Equivalently, using density operators,

K(x,x')=\mathrm{Tr}\!\left[\rho(x)\rho(x')\right]

for pure feature states. A classical kernel method such as an SVM or kernel ridge regressor can then use the estimated kernel matrix.

QAOA, the quantum approximate optimization algorithm, alternates cost and mixer unitaries. For a combinatorial objective encoded as Hamiltonian $C$ and a mixer $B$ , a depth- $p$ QAOA state is

|\gamma,\beta\rangle= \prod_{\ell=1}^p e^{-i\beta_\ell B}e^{-i\gamma_\ell C}|+\rangle^{\otimes n}.

QAOA is not machine learning by itself, but it sits near QML because it uses parametrized circuits, measurement estimates, and classical optimization.
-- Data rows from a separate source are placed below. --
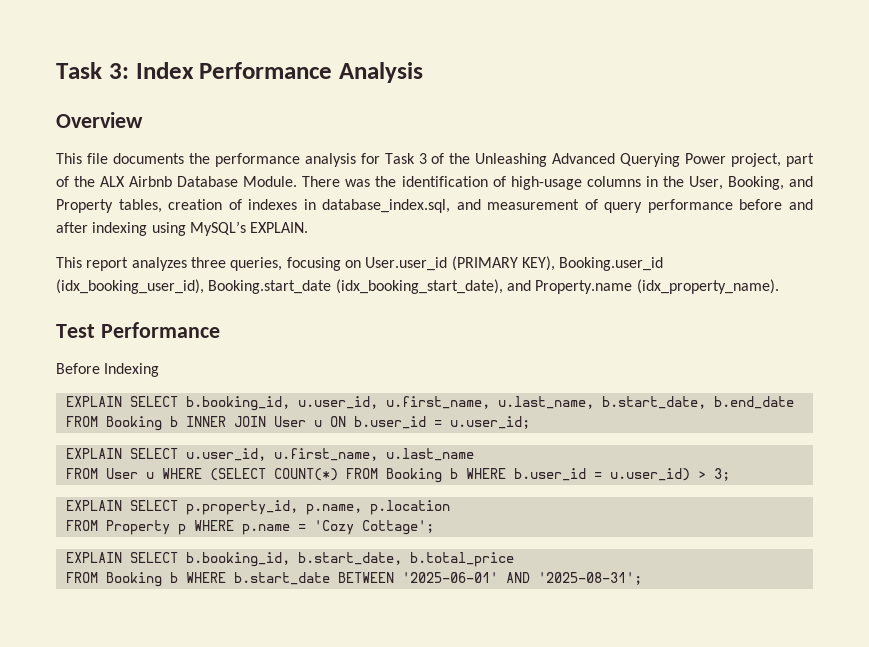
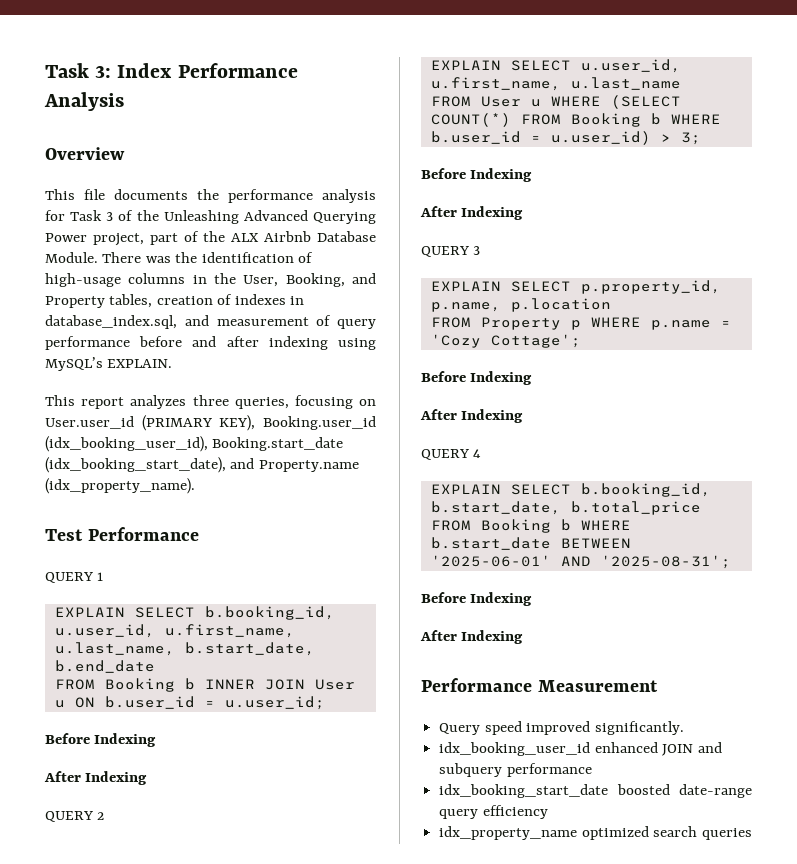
- Before Indexing
+ QUERY 1
  FROM Booking b INNER JOIN User u ON b.user_id = u.user_id;
+ Before Indexing
+ After Indexing
+ QUERY 2
  FROM User u WHERE (SELECT COUNT(*) FROM Booking b WHERE b.user_id = u.user_id) > 3;
+ Before Indexing
+ After Indexing
+ QUERY 3
  FROM Property p WHERE p.name = 'Cozy Cottage';
+ Before Indexing
+ After Indexing
+ QUERY 4
  FROM Booking b WHERE b.start_date BETWEEN '2025-06-01' AND '2025-08-31';
+ Before Indexing
+ After Indexing
+ Performance Measurement
+ Query speed improved significantly.
+ idx_booking_user_id enhanced JOIN and subquery performance
+ idx_booking_start_date boosted date-range query efficiency
+ idx_property_name optimized search queries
A POVM measurement is a collection of positive operators $\{M_y\}$ with $\sum_y M_y=I$ . In classification, one can interpret

p(y|x,\theta)=\mathrm{Tr}\!\left[M_y\rho(x,\theta)\right]

as the model's predicted class probabilities.

A barren plateau is a training regime where gradients concentrate near zero, often exponentially in the number of qubits for global costs or sufficiently random deep ansatzes:

\mathrm{Var}\left(\frac{\partial C}{\partial\theta_j}\right)\sim O(2^{-n})

in common idealized settings.

The von Neumann entropy

S(\rho)=-\mathrm{Tr}(\rho\log\rho)

is not a training loss by default, but it is the N&C language for mixedness, compression, and information flow. It becomes relevant when evaluating noisy encodings, learned quantum channels, privacy leakage, or information bottleneck analogues.

Key results

The parameter-shift rule gives exact gradients for many gates. If a parameter appears in

U_j(\theta_j)=e^{-i\theta_j P/2}

where $P$ has eigenvalues $\pm1$ , then for an expectation-value component $f(\theta)$ ,

\frac{\partial f}{\partial\theta_j} =\frac{1}{2}\left[ f\left(\theta_j+\frac{\pi}{2}\right) -f\left(\theta_j-\frac{\pi}{2}\right) \right],

with other parameters held fixed. The identity is exact in the circuit model, but estimating the two shifted values on hardware introduces shot noise.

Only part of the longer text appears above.